April and Joe waited in the hall with their backpacks, watching him mess up the simplest of all tasks. Something he had done a bunch of times: welcoming short-term guests into the inn.

“I’m hungry,” Joe announced.

“Just wait, baby,” April said and ran a hand over Joe’s close-cropped hair. Clay noticed for the first time how tired they both looked. He grabbed up the ledger sitting on the hall table and saw her name written in Bill’s handwriting. Leeler, April. Plus kid. 3 days. Pay cash on arrival. Room 3.
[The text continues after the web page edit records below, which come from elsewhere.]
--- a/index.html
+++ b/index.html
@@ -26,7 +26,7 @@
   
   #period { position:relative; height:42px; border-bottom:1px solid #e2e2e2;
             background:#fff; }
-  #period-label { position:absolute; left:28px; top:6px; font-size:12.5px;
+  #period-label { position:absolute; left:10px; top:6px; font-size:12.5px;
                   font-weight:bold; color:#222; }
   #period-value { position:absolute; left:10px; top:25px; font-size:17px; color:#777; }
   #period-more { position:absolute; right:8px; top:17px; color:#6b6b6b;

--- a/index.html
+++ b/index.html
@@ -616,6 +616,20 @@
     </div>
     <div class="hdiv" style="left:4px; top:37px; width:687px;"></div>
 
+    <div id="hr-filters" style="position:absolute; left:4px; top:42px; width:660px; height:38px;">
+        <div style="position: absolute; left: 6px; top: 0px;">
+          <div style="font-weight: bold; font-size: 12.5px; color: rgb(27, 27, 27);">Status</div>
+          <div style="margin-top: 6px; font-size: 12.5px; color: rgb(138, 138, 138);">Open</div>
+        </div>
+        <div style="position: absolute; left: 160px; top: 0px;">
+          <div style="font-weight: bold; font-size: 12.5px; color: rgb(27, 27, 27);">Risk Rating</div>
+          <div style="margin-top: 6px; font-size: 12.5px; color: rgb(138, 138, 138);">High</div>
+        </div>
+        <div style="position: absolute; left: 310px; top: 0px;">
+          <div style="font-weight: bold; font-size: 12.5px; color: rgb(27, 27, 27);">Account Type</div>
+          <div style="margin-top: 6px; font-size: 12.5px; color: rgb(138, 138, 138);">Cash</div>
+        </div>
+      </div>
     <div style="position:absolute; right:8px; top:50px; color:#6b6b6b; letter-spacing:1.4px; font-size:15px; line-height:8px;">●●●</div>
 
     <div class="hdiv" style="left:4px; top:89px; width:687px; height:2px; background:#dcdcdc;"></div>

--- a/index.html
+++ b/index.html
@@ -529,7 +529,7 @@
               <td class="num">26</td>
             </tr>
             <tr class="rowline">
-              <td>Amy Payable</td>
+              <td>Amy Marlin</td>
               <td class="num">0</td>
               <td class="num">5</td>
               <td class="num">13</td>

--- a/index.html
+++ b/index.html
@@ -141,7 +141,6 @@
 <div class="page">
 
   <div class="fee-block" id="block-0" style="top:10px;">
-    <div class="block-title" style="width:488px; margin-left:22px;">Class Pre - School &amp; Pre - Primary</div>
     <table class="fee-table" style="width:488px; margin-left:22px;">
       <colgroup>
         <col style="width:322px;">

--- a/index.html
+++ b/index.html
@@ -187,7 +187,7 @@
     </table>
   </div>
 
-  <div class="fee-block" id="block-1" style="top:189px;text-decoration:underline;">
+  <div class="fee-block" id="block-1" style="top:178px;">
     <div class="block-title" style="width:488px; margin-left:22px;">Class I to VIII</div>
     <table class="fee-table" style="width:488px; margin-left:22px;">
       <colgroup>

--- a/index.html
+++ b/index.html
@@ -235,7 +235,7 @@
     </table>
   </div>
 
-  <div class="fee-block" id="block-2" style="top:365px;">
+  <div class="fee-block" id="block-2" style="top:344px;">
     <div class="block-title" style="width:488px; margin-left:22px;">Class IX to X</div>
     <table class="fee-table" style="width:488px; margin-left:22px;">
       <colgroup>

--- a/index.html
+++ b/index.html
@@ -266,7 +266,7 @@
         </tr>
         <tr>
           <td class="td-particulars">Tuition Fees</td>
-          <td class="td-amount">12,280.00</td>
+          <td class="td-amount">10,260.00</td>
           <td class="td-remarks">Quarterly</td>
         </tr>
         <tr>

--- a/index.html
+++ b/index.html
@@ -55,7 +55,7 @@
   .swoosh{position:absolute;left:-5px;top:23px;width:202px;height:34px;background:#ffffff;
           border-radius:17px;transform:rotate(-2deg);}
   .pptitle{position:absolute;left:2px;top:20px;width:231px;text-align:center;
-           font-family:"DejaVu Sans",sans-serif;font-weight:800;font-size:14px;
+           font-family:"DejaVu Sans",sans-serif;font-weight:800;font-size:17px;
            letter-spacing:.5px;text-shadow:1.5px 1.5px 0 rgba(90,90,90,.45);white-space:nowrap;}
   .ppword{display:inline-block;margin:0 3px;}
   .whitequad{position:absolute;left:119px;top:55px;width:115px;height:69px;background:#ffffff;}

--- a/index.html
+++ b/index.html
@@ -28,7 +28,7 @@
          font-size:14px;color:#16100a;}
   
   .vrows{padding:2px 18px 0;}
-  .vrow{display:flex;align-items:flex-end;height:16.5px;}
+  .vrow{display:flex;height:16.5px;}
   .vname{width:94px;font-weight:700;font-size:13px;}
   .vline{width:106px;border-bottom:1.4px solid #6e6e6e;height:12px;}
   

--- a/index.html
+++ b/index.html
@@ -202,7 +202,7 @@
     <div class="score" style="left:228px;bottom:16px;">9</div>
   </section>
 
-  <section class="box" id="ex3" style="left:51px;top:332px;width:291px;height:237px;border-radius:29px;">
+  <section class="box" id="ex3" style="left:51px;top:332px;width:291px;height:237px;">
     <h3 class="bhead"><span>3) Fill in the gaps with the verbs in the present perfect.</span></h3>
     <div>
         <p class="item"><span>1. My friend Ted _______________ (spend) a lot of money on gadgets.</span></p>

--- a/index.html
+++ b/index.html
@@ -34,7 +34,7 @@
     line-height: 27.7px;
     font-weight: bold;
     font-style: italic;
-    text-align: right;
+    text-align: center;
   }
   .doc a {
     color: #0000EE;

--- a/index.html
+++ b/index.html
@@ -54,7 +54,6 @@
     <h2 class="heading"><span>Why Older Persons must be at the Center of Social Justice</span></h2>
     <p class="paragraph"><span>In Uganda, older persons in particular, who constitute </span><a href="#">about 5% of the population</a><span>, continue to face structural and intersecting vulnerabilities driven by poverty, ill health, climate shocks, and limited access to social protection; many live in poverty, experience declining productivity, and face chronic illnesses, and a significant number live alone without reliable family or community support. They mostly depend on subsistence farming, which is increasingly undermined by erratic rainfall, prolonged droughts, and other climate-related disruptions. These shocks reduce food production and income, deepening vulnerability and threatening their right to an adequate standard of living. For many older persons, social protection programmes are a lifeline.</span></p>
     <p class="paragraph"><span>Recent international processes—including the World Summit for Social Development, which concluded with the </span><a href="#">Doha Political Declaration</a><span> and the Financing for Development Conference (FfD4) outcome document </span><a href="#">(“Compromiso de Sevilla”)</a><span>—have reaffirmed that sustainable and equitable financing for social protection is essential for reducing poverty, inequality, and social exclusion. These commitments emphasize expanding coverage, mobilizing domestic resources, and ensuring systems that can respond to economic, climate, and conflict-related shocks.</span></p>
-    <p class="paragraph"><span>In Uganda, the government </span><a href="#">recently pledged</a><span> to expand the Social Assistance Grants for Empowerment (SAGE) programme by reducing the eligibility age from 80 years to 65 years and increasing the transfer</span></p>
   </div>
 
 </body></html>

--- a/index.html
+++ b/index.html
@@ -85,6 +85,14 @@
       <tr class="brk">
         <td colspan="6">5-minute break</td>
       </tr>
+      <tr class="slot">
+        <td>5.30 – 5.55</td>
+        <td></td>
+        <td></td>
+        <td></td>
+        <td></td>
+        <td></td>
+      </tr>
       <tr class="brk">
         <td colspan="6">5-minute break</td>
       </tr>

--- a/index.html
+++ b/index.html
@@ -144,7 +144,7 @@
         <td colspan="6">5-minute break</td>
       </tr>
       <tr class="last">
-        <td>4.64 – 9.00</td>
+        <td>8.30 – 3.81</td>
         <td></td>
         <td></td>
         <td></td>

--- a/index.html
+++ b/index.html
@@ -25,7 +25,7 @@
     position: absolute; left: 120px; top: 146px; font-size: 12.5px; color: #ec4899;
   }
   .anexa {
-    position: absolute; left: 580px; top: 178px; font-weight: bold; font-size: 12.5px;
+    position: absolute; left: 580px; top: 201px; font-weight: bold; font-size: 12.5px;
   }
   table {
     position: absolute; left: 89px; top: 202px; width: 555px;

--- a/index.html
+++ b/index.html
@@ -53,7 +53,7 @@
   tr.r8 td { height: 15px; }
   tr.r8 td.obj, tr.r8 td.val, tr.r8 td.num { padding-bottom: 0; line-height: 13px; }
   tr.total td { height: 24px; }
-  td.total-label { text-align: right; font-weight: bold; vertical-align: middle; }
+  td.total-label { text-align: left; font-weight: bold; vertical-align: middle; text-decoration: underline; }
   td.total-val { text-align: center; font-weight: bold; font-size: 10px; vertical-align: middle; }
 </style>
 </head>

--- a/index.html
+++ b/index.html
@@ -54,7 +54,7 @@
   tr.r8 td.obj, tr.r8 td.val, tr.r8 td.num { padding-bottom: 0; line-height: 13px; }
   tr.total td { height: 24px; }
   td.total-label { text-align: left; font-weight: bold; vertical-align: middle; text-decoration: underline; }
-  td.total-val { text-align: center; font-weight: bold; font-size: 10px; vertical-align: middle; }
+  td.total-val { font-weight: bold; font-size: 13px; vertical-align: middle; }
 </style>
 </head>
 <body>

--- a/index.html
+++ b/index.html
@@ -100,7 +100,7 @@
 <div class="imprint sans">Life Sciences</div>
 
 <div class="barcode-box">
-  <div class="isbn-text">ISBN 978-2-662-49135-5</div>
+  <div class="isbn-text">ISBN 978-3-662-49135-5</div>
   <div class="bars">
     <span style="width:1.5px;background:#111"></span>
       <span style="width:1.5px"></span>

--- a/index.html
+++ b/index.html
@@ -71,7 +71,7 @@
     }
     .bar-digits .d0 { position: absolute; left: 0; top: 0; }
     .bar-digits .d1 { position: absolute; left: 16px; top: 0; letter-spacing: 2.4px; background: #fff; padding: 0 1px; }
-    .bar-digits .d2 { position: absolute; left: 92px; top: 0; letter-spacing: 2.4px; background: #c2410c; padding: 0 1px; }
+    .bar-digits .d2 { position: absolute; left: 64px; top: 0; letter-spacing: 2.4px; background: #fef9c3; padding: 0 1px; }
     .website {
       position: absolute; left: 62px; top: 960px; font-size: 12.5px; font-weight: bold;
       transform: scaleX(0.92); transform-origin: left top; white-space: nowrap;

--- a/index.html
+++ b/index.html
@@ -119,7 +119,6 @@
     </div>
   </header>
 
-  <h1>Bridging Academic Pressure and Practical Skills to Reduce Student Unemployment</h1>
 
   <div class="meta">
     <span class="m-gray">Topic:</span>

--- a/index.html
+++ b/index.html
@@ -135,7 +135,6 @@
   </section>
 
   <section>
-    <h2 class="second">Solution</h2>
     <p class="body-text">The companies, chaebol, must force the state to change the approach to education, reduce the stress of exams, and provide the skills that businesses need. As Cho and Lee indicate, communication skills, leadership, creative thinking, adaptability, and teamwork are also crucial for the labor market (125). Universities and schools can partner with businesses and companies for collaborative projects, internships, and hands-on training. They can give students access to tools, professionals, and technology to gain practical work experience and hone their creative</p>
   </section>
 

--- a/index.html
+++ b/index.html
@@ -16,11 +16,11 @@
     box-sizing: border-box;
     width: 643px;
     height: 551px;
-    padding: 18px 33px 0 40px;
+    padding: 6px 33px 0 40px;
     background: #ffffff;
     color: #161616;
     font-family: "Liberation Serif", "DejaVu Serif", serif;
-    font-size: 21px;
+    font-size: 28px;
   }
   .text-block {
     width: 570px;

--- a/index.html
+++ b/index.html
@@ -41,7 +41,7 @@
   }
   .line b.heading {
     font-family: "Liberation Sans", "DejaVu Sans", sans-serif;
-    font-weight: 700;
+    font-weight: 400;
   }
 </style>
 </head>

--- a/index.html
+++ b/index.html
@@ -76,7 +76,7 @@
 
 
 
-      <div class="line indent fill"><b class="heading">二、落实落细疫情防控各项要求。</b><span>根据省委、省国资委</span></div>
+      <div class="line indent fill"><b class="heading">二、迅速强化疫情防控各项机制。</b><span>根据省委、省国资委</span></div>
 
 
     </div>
“OK, I’ve got this. I’ve got this.” Clay snatched the bags from the mother and son. “Follow me. Room three. It’s right this way.”

“Hooray!” The boy skipped after him.

“Thank you so much,” April said.

Clay saw them to one of the two rooms Bill kept for overnight guests. It was the sunnier of the two rooms, which made Clay wonder if light simply followed April Leeler everywhere, if wherever she went she would touch people with that golden warmth. The little boy swirled the dust motes caught in that sunlight with his hands while his mother immediately went to the window and tried to open it. Clay thought about that. About how April’s first concern in the room seemed to be how she could escape it. Or open another portal out of it. Something fluttered in his cop brain, the deeply embedded intuition that had served him so well on the job. But he didn’t have time to pursue the thought before the little boy was tugging on his sleeve.

“I’m hungry,” Joe repeated. “Do you have pancakes here? I need pancakes.”

“Young man, you are a child after my own heart,” Clay said. “I need pancakes is on my family crest.”

“What’s a family crest?”

“Let me show you to the kitchen,” Clay said. “I’d rustle you up something myself but I’m headed out the door to serve and protect. But anything in the fridge is up for grabs. I’m sure we’ve got fixings for—”

“We’re fine,” April interrupted. She laid her hand on the little boy’s shoulder and scooped him back against her legs. “We just want to keep to ourselves. We’ve come a long way and we’re tired.”

Clay’s mind flickered again.

Something is wrong here,he thought.

He said his goodbyes and promised himself that he would find out what it was.